Ben’s eyebrow crawled up his forehead in slow disbelief. “Did you do that?”

Poe, frowning, averted his gaze. His shoulder blades itched with the need to move, to lash out. Ben would have been the perfect target. No, of course he hadn’t fucking done that yet.

With a high, whistling huff, Ben stormed toward the ‘fresher to grab Poe’s medkit. Joke was on him though. Poe couldn’t remember the last time he’d even opened it, let alone the last time he’d restocked it. But when he emerged, he carried a couple of wipes, anesthetic and antiseptic both, and a bacta patch.

“No.” Poe’s heart thundered against his chest. Blood rushed in his ears, pounded against his temple. The thought of Ben touching him right now just wasn’t working for him. “Get the hell out of here with those.”

Raising his hands, he brandished the supplies a little more obviously. “Are you going to take care of it?”

“Yes!”

“Liar,” he said, but he sounded painfully fond again. Poe hated it. He didn’t want Ben to be fond. He wanted Ben indignant and, more importantly, gone. “Come on, it’ll only take a couple of minutes.”

“Most senators are more concerned with attending parties and securing funding for their pet projects. They don’t hang out with glorified foot soldiers with no wars to fight,” Poe pointed out. Backing up a few steps, he managed to knock over the glass. So much for no spills. He couldn’t even find it in himself to be annoyed about that. “Where the hell did you go wrong?”

“Most senators don’t get everything handed to them because of who their grandfather is,” Ben answered, far more insightful than he had any right to be. It wasn’t an accusation Poe would have leveled at him, knowing how hard Ben worked, but it was such a common refrain that even people who weren’t invested in politics could parrot it. Still, Poe’s heart squeezed. Ben had it easy in a lot of ways, but even Poe had to admit he’d be pretty frustrated, too, if he could skate by on his connections for everything. “Gotta fill the free time somehow.”

Poe rolled his eyes and crossed his arms and very distinctly ignored the throbbing pain in his side.

Next time, he’ll brood after doing the bare minimum to keep Ben off his back. 

“You know you’re just making this weird, right?” Ben said, plain, eyes wide with innocence. And that was all well and good for him. He wasn’t the one who’d have to take his shirt off just to get manhandled for ‘a couple of minutes.’

This would go nowhere good and very fast, but Poe’s resolve slipped and fell down a ravine, broke its ankle and languished there to die a slow, lonely death. He could fight it or he could put it out of its misery. “Fucking fine,” he said, entirely aware that he was sounding like a petulant child. “Do your worst.”

Ben tossed the patch and cloths at Poe’s bed and indicated that he sit down there, too. 

Poe wanted to scoff, but he settled for glaring, tugging at his collar in lieu of actually freeing the clasps that held his jacket closed.

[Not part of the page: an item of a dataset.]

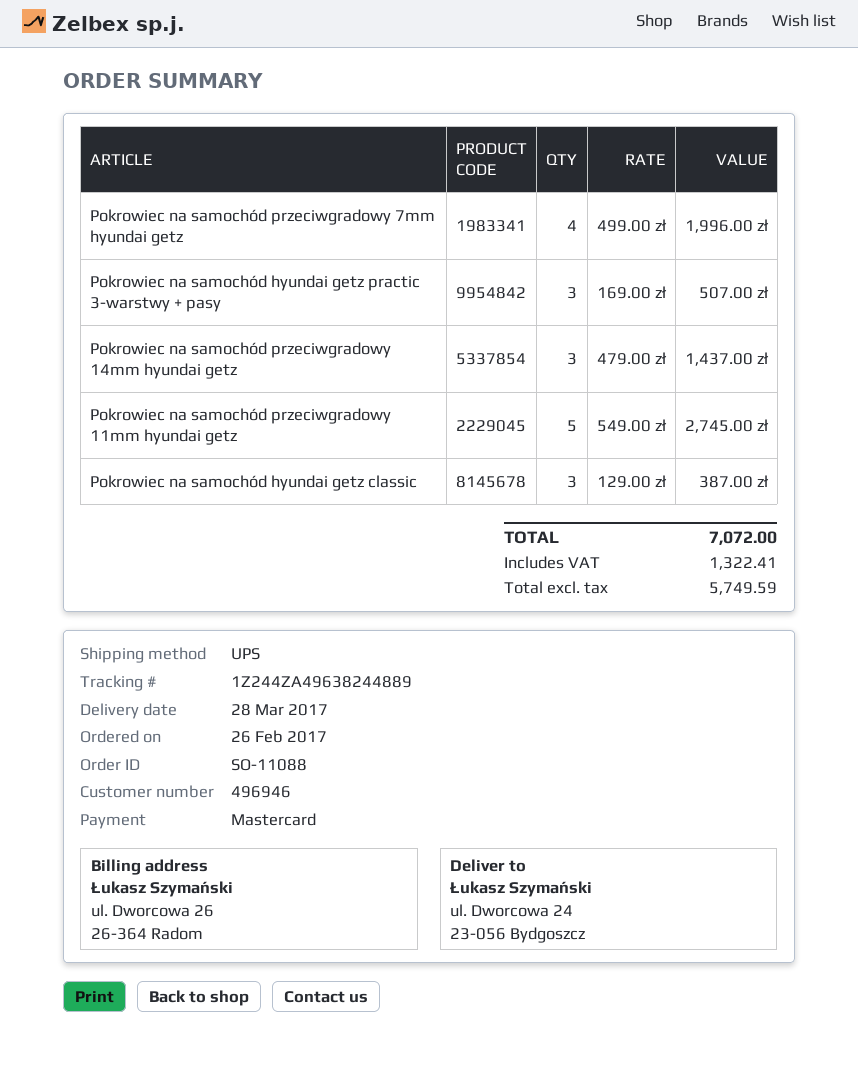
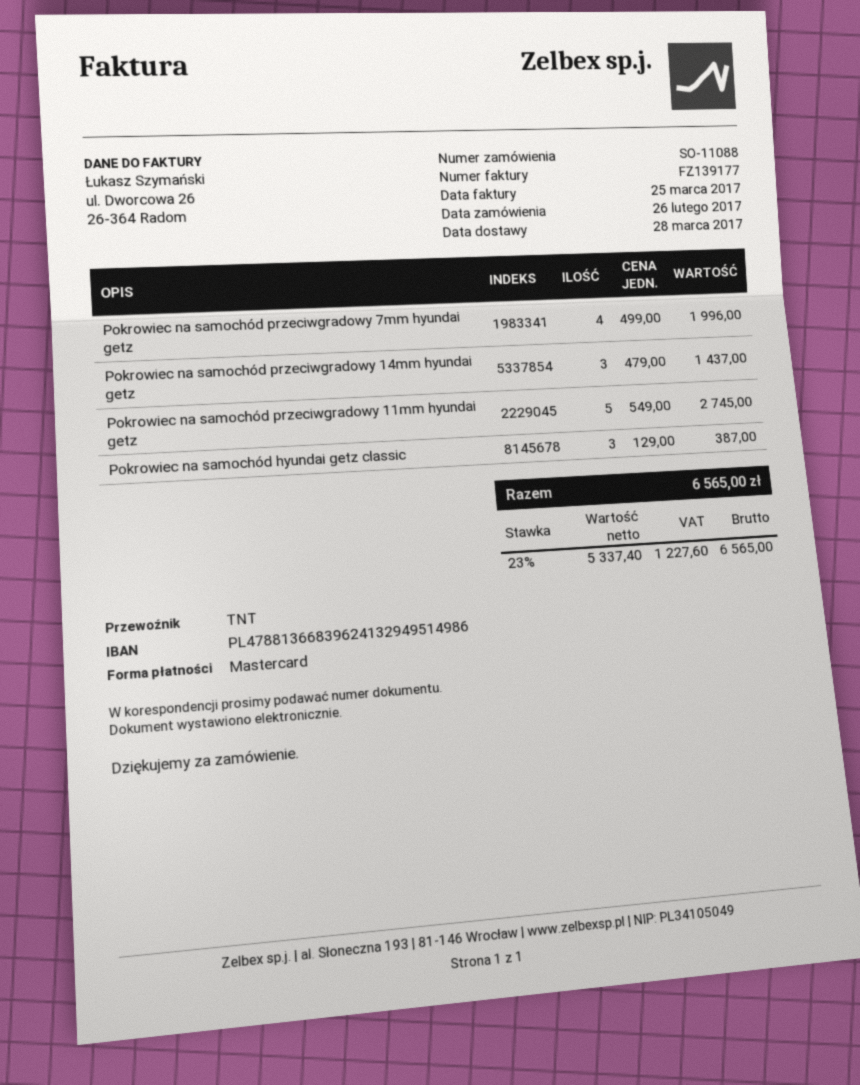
shipping method: UPS -> TNT
Pokrowiec na samochód hyundai getz practic 3-warstwy + pasy: 3 x 169.00 = 507.00 -> none
net: 5749.59 -> 5337.40
tax: 1322.41 -> 1227.60
total: 7072.00 -> 6565.00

“Here,” Ben said, “let me.”

“I’m not a child.” But Poe went and, worst of all, he leaned into Ben’s touch as Ben’s fingers grazed his neck. His blood battered through every inch of his body, turning the ache of his wound into a torrent of pain, though less unpleasurable than he might have hoped. Some people liked shit like this to hurt. Poe generally wasn’t one of them. Not that this shit meant anything more than what Ben intended to do, which was patch Poe up. Or that Ben was going to—

It wasn’t like that between them. Even if sometimes Poe wanted it to be, pondered it late at night when the lights of Imperial Center were too bright and the sounds were too loud and he was alone with nothing to accompany him except his thoughts. Despite knowing better, at those moments, he wanted Ben’s hands on him.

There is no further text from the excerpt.